■ **Assignment**
Tally up the lines below that contain the word "above" and give the total alone.
START Data supplied
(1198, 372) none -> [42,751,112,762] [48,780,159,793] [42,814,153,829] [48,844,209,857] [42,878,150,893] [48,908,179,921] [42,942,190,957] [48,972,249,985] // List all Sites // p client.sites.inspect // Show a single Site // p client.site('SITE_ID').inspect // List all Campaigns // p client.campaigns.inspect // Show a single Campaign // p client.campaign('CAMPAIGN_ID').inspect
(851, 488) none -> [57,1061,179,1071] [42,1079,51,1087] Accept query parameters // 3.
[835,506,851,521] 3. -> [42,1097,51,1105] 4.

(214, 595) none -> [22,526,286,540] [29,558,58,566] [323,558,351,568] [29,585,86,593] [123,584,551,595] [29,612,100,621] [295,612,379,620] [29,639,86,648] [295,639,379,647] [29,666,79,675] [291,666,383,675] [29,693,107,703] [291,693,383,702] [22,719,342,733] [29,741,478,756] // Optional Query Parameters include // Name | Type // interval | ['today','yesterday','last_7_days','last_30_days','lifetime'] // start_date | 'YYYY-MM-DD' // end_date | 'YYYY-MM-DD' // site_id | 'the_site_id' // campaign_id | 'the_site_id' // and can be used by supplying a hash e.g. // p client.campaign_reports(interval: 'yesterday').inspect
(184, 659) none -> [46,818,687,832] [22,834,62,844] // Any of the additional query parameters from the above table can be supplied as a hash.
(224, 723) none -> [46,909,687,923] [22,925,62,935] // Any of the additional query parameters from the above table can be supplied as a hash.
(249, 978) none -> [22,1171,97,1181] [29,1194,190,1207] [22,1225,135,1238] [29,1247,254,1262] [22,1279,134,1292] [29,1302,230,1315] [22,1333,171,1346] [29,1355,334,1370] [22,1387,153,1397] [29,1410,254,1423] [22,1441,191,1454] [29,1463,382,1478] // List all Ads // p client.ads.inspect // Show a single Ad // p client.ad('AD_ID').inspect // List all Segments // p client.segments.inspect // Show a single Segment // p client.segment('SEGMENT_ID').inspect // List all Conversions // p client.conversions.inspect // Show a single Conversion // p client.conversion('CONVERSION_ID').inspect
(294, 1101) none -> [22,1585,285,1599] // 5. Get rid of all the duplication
END Data supplied
■ **Answer space**
2